Chondrogenic differentiation potential

2.5 χ 105 MSC were pelleted into 15 ml tubes via centrifugation (800 χg for 5 min.), and cultured in chondrogenic medium (high glucose (4.5 g/l) DMEM with 6.25 μg/ml insulin, 6.25 μg/ml transferrin, 6.25 μg/ml selenous acid, 5.33 μg/ml linoleic acid, 1.25 mg/ml bovine serum albumin (ITS+, Collaborative Research, Cambridge, MA, USA), 0.1 μM dexamethasone, 10 ng/ml TGF-β1, 50 μg/ml ascorbate 2-phosphate, 2 mM pyruvate and P/S) [24]. At harvest, the pellets were fixed in 4% formaldehyde, paraffin embedded, sectioned and analysed after staining with haematoxylin, fast green and safranin-O to visualize collagen accumulation and proteoglycans.

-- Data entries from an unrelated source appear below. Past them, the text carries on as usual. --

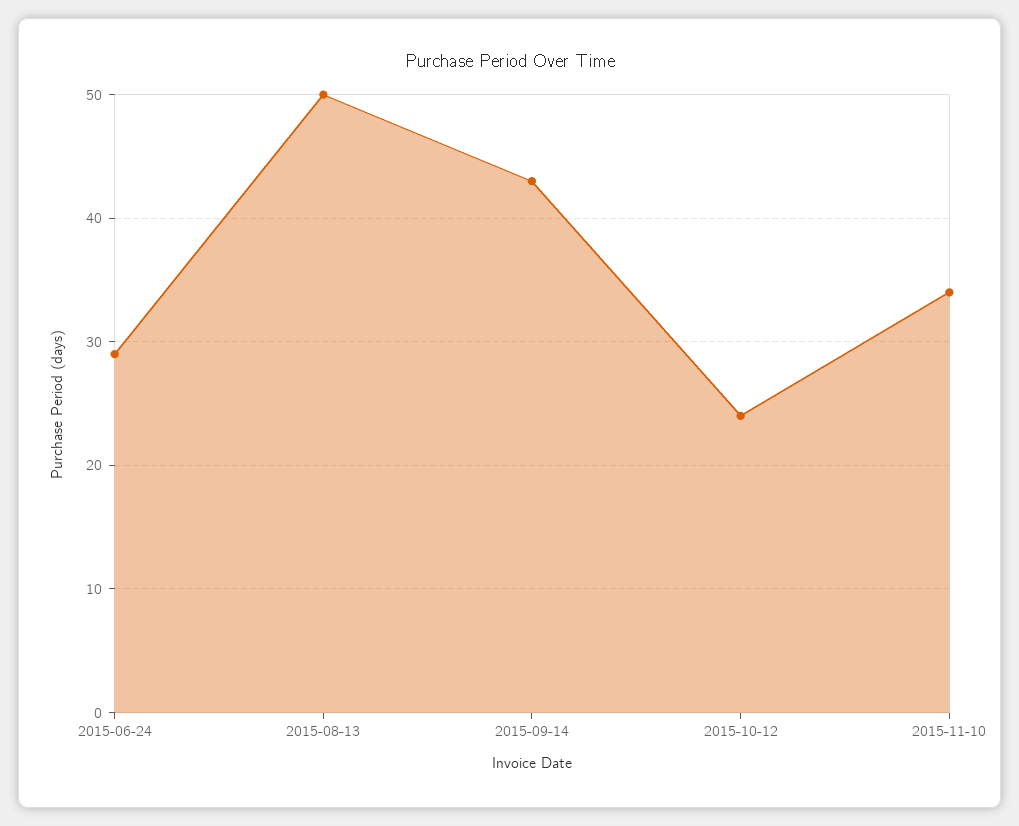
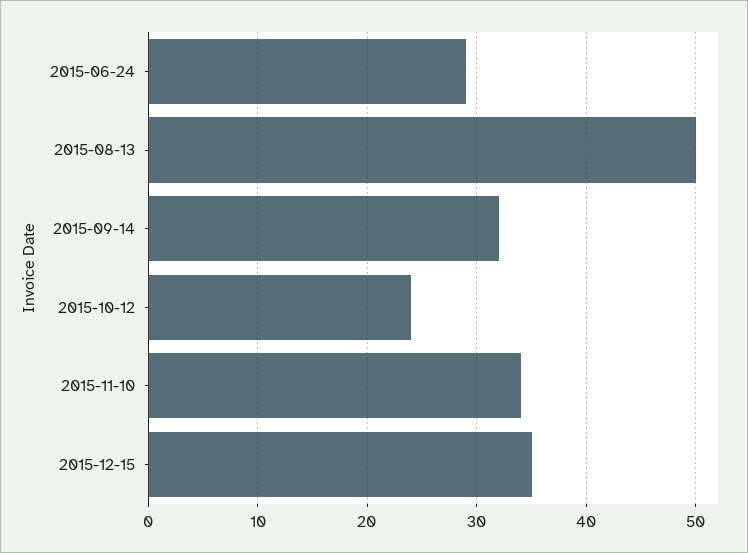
2015-09-14: 43 -> 32
2015-12-15: none -> 35

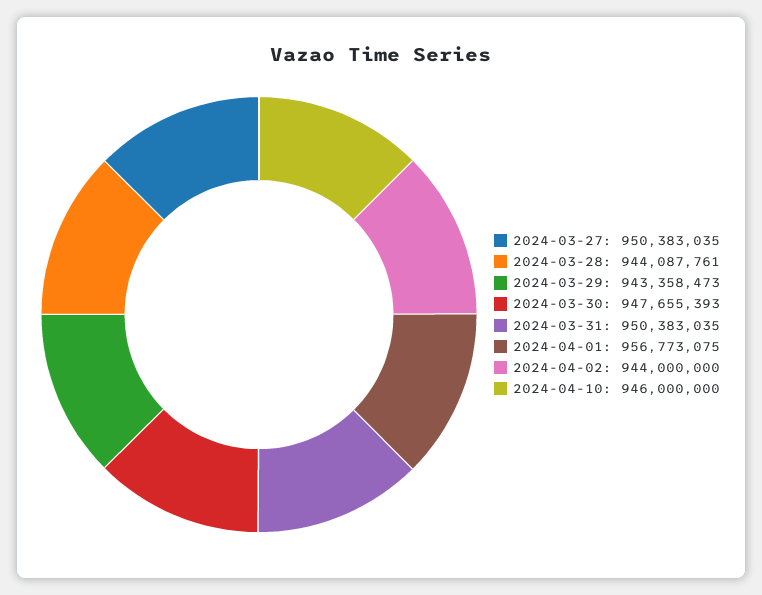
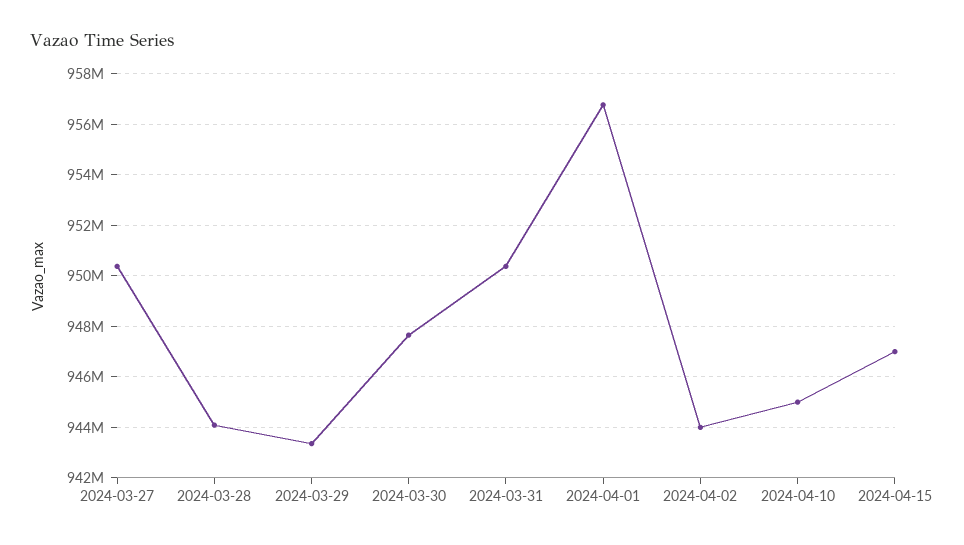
2024-04-10: 946000000 -> 945000000
2024-04-15: none -> 947000000

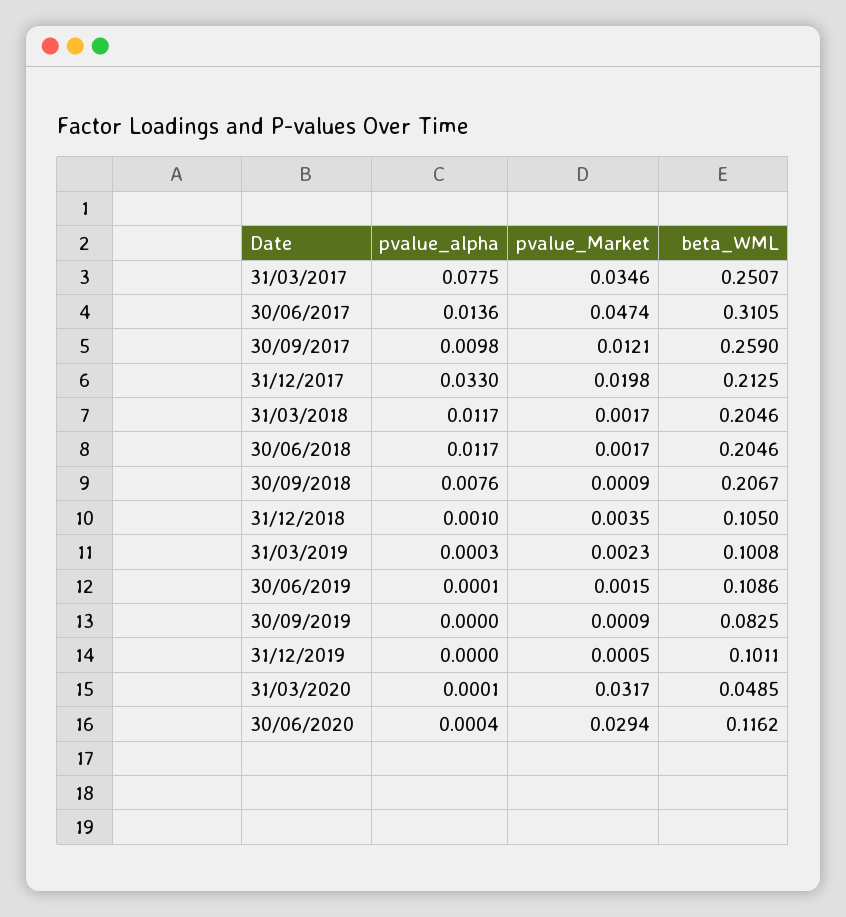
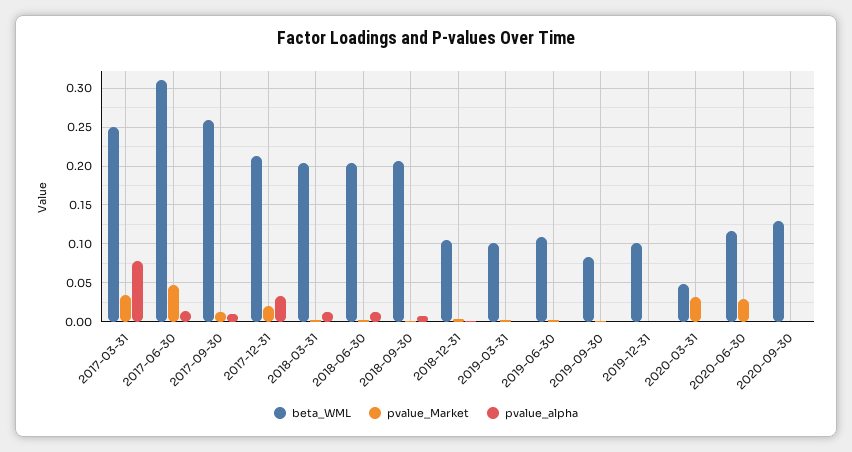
beta_WML, 2020-09-30: none -> 0.13
pvalue_Market, 2020-09-30: none -> 0
pvalue_alpha, 2020-09-30: none -> 0

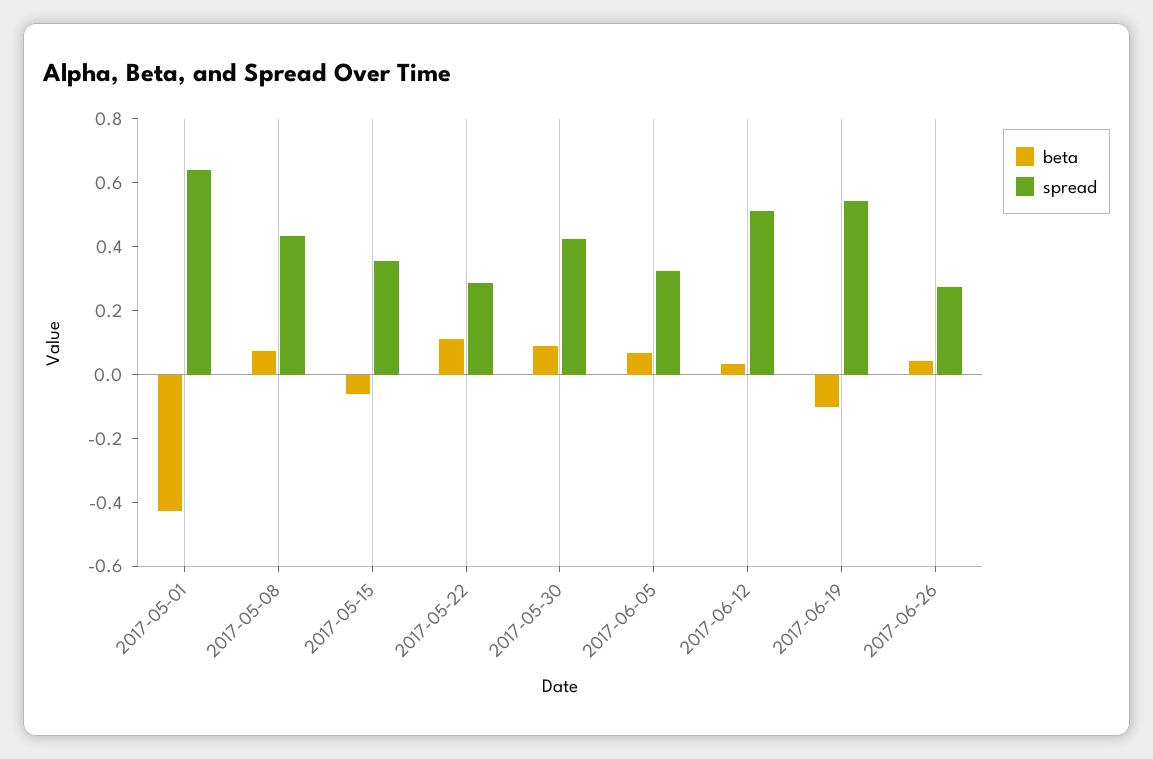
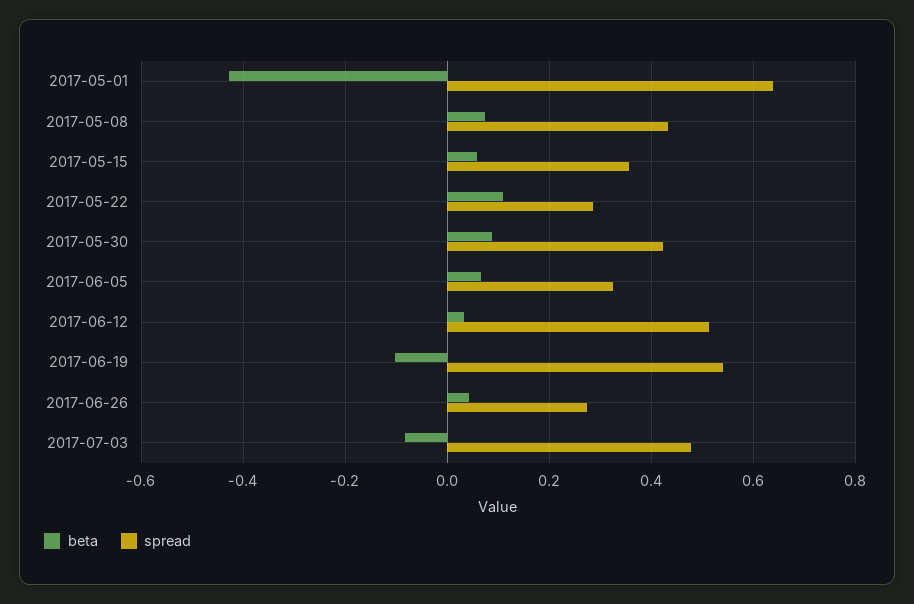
beta, 2017-05-15: -0.05 -> 0.06
beta, 2017-07-03: none -> -0.08
spread, 2017-07-03: none -> 0.48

Immunomodulatory effect of MSC on PB

MNC were obtained after ficoll separation from porcine and human PB (pPBMNC and hPBMNC, respectively), and stained with carboxyfluorescein diacetate succinimidyl ester (CFSE, 0.6 μM/ml, 10 min. 37°C; Molecular Probes, Invitrogen Ltd). In 96-well plates, 2 χ 104 pPBMNC or hPBMNC were maximally stimulated with phorbol-12-myristate-13-acetate (PMA; 50 ng/ml) in combination with pIL-2 or hIL-2 (150 IU/ml), respectively, or with OKT3 (anti-CD3 Ab; 2 ug/ml) in case of hPBMNC. Stimulation was performed in the presence or absence of MSC (2 χ 104). After 6 days of culture CFSE expression of PBMNC was measured by flow cytometry [18, 28].

Myocardial infarction and MSC injection

All animal procedures were approved in accordance with the Guide for the Care and Use of Laboratory Animals, with prior approval of the Animal Ethical Experimentation Committee, Utrecht University. In NOD/SCID mice (male, aged 9–12 weeks), MI was induced by left coronary artery (LCA) occlusion as described previously [29]. Human or porcine MSCs were injected (500,000 cells per animal) in the border zone by two injections of 5 μl [30]. Cardiac parameters were determined at baseline and at 28 days post-MI. End-diastolic volume (EDV), end-systolic volume (ESV) and ejection fraction were determined 4 weeks post-MI by high resolution MRI (9.4T; Bruker Biospin, Rheinstetten, Germany) as described [31]. Analysis was performed using Q-mass for mice digital imaging software (Medis, Leiden, The Netherlands) by a blinded investigator. Heart sections of mice at 28 days post-MI were used to quantify the fibrotic scar using picrosirius red staining with circularly polarized light microscopy [32].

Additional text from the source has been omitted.